Work order: Produce one exact copy of the records, no pictures.

Supplied material:
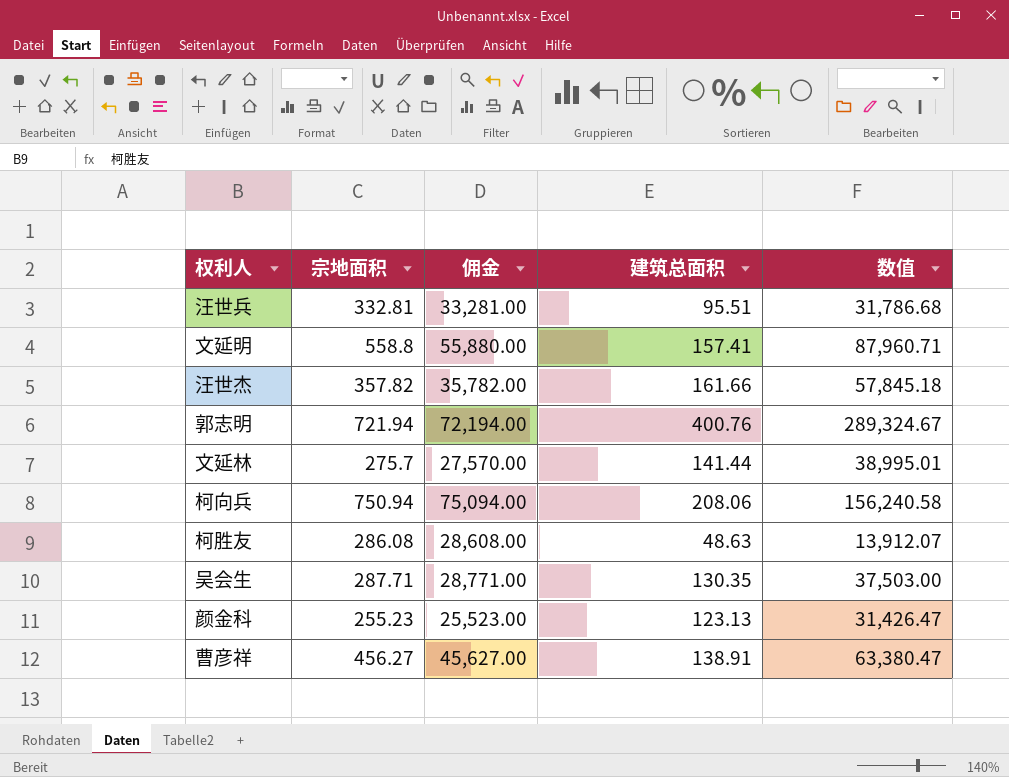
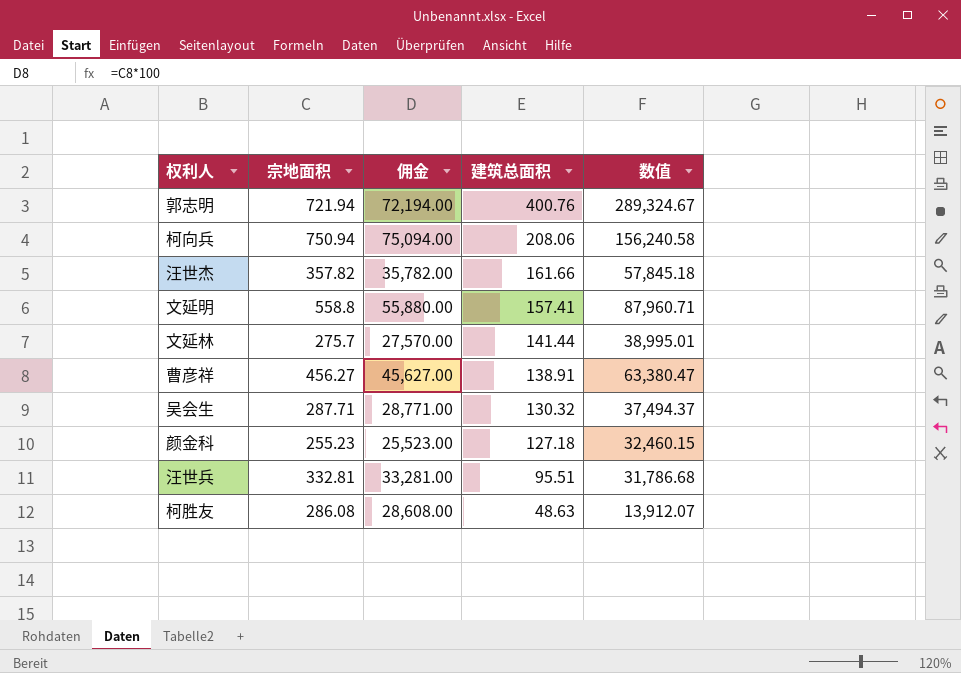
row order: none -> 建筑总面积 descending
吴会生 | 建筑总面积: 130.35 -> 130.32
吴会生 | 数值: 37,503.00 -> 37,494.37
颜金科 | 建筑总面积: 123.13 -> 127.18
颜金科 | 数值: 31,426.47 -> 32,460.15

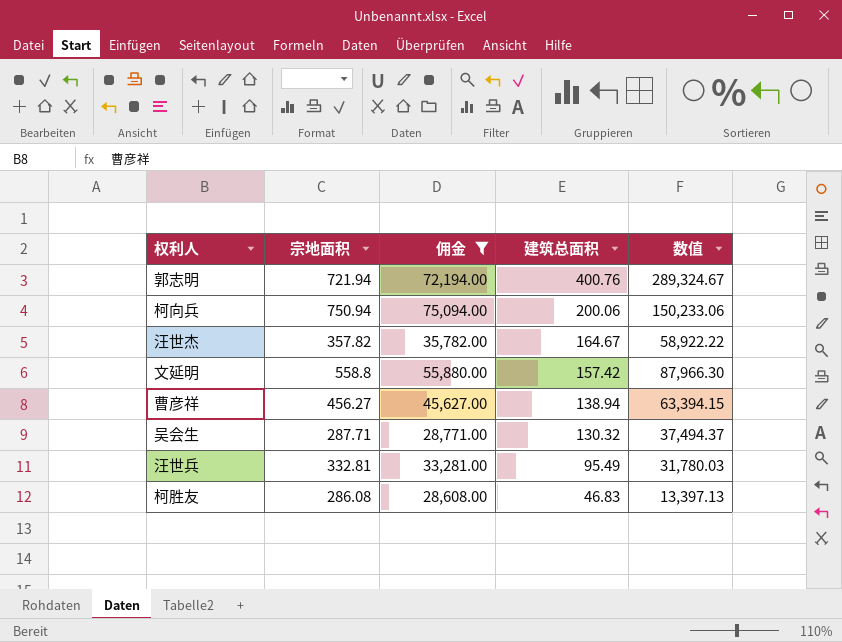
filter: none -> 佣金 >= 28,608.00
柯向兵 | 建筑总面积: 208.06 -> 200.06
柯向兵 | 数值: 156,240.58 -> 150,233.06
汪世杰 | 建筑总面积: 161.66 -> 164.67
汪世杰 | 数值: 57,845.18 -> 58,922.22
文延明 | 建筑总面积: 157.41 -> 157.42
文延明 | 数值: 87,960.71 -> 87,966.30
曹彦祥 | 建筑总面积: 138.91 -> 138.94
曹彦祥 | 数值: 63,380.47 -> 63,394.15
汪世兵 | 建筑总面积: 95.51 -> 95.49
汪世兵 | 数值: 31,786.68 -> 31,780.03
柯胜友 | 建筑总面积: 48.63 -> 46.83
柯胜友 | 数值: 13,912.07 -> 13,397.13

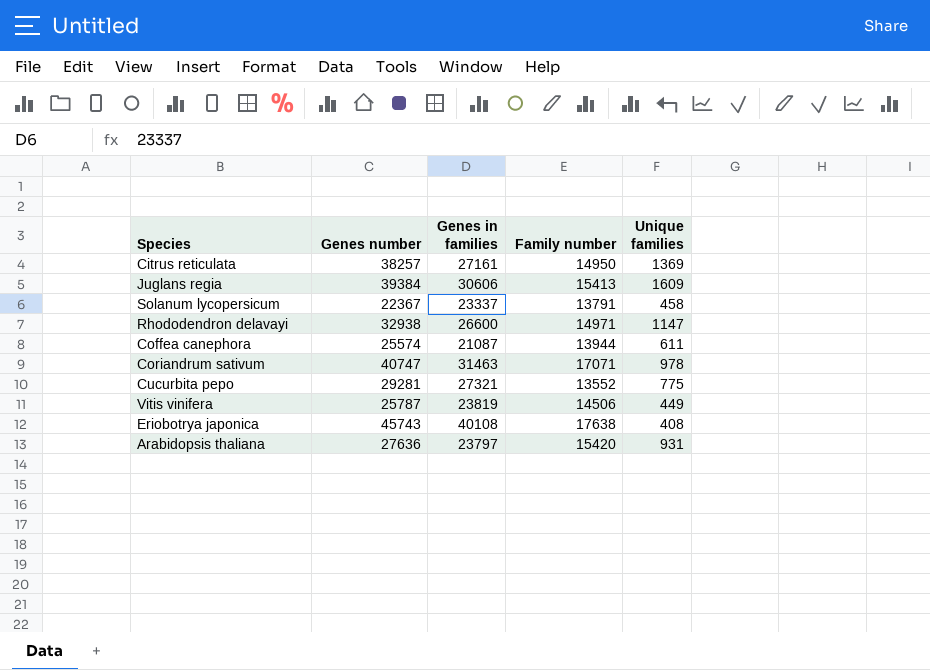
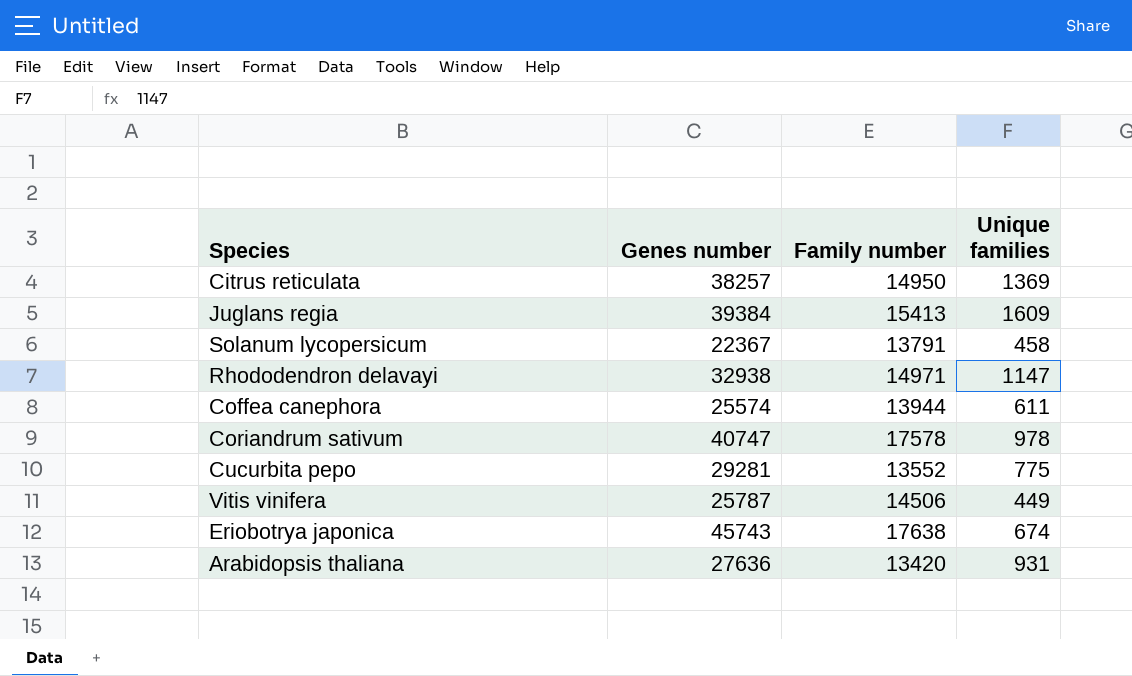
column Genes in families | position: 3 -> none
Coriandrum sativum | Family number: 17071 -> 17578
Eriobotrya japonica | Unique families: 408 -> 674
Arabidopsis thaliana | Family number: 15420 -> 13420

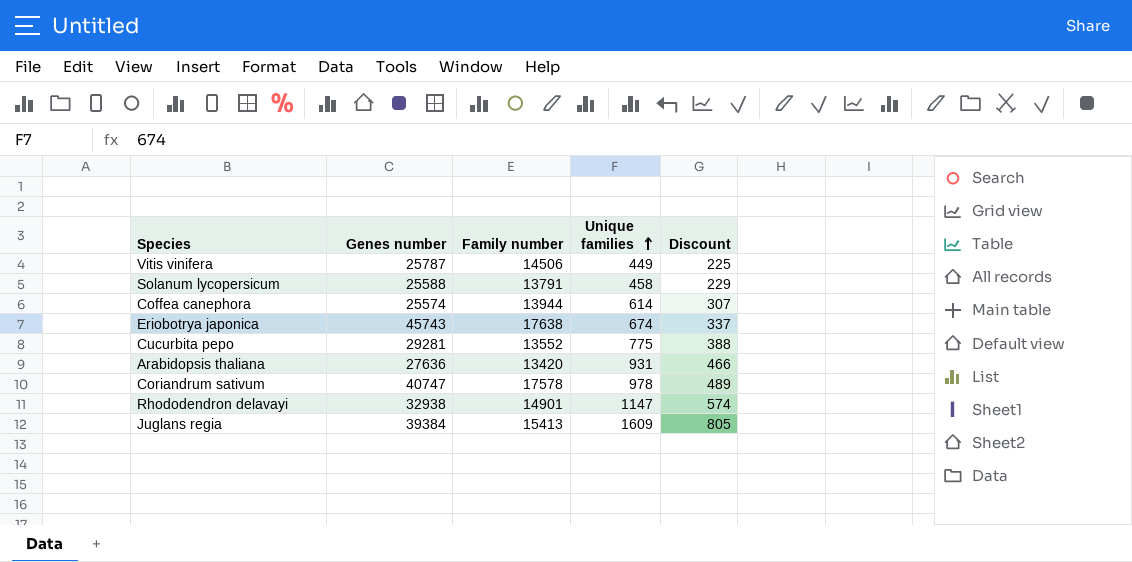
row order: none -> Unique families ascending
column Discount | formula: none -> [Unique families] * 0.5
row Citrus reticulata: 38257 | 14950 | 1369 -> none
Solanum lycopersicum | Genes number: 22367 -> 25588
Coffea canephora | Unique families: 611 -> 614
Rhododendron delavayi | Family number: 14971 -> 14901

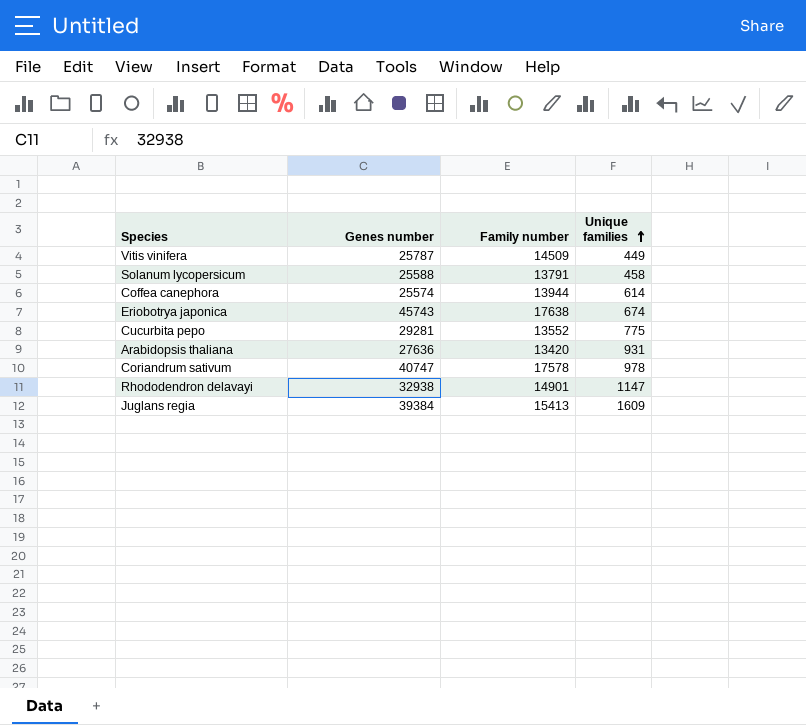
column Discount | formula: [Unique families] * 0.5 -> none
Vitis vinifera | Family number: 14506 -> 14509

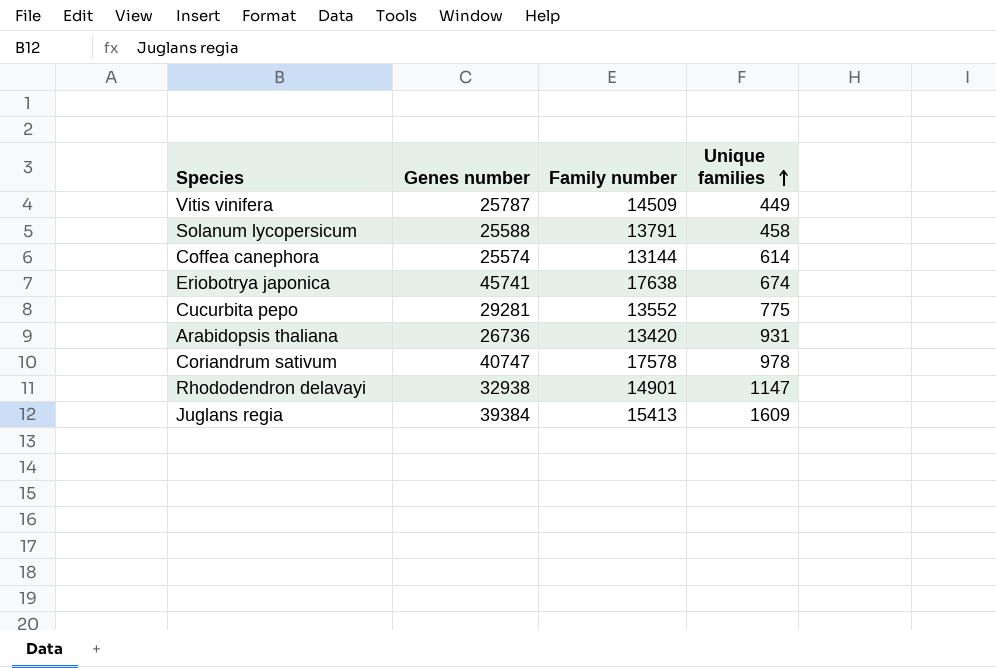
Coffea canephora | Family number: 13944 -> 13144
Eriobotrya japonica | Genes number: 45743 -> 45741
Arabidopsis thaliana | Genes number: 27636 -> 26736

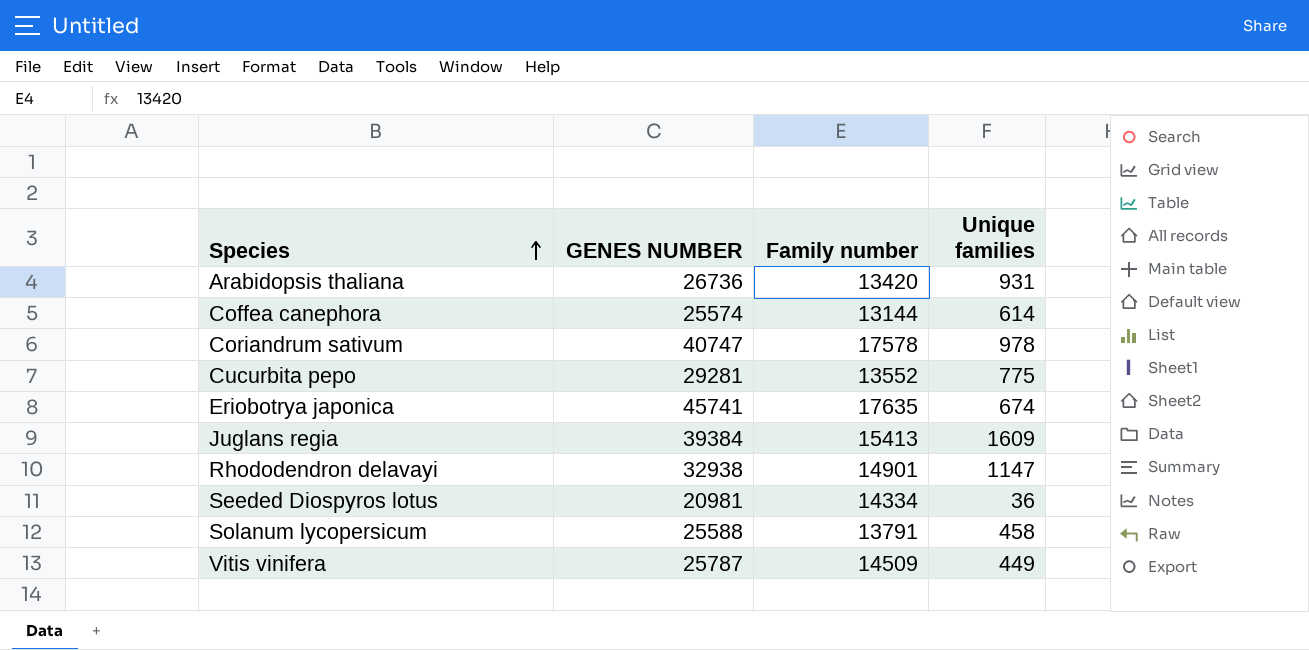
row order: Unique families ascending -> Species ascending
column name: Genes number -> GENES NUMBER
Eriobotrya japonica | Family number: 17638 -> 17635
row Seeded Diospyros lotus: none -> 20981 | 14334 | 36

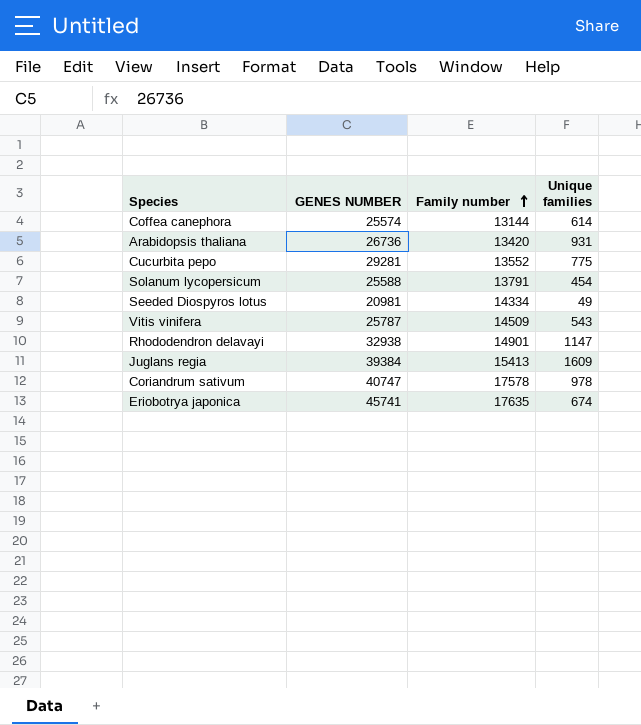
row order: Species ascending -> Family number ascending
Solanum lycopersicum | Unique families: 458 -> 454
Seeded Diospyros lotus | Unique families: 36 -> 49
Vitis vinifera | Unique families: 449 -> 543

Response to this exercise:
row order: none -> 建筑总面积 descending
吴会生 | 建筑总面积: 130.35 -> 130.32
吴会生 | 数值: 37,503.00 -> 37,494.37
颜金科 | 建筑总面积: 123.13 -> 127.18
颜金科 | 数值: 31,426.47 -> 32,460.15

filter: none -> 佣金 >= 28,608.00
柯向兵 | 建筑总面积: 208.06 -> 200.06
柯向兵 | 数值: 156,240.58 -> 150,233.06
汪世杰 | 建筑总面积: 161.66 -> 164.67
汪世杰 | 数值: 57,845.18 -> 58,922.22
文延明 | 建筑总面积: 157.41 -> 157.42
文延明 | 数值: 87,960.71 -> 87,966.30
曹彦祥 | 建筑总面积: 138.91 -> 138.94
曹彦祥 | 数值: 63,380.47 -> 63,394.15
汪世兵 | 建筑总面积: 95.51 -> 95.49
汪世兵 | 数值: 31,786.68 -> 31,780.03
柯胜友 | 建筑总面积: 48.63 -> 46.83
柯胜友 | 数值: 13,912.07 -> 13,397.13

column Genes in families | position: 3 -> none
Coriandrum sativum | Family number: 17071 -> 17578
Eriobotrya japonica | Unique families: 408 -> 674
Arabidopsis thaliana | Family number: 15420 -> 13420

row order: none -> Unique families ascending
column Discount | formula: none -> [Unique families] * 0.5
row Citrus reticulata: 38257 | 14950 | 1369 -> none
Solanum lycopersicum | Genes number: 22367 -> 25588
Coffea canephora | Unique families: 611 -> 614
Rhododendron delavayi | Family number: 14971 -> 14901

column Discount | formula: [Unique families] * 0.5 -> none
Vitis vinifera | Family number: 14506 -> 14509

Coffea canephora | Family number: 13944 -> 13144
Eriobotrya japonica | Genes number: 45743 -> 45741
Arabidopsis thaliana | Genes number: 27636 -> 26736

row order: Unique families ascending -> Species ascending
column name: Genes number -> GENES NUMBER
Eriobotrya japonica | Family number: 17638 -> 17635
row Seeded Diospyros lotus: none -> 20981 | 14334 | 36

row order: Species ascending -> Family number ascending
Solanum lycopersicum | Unique families: 458 -> 454
Seeded Diospyros lotus | Unique families: 36 -> 49
Vitis vinifera | Unique families: 449 -> 543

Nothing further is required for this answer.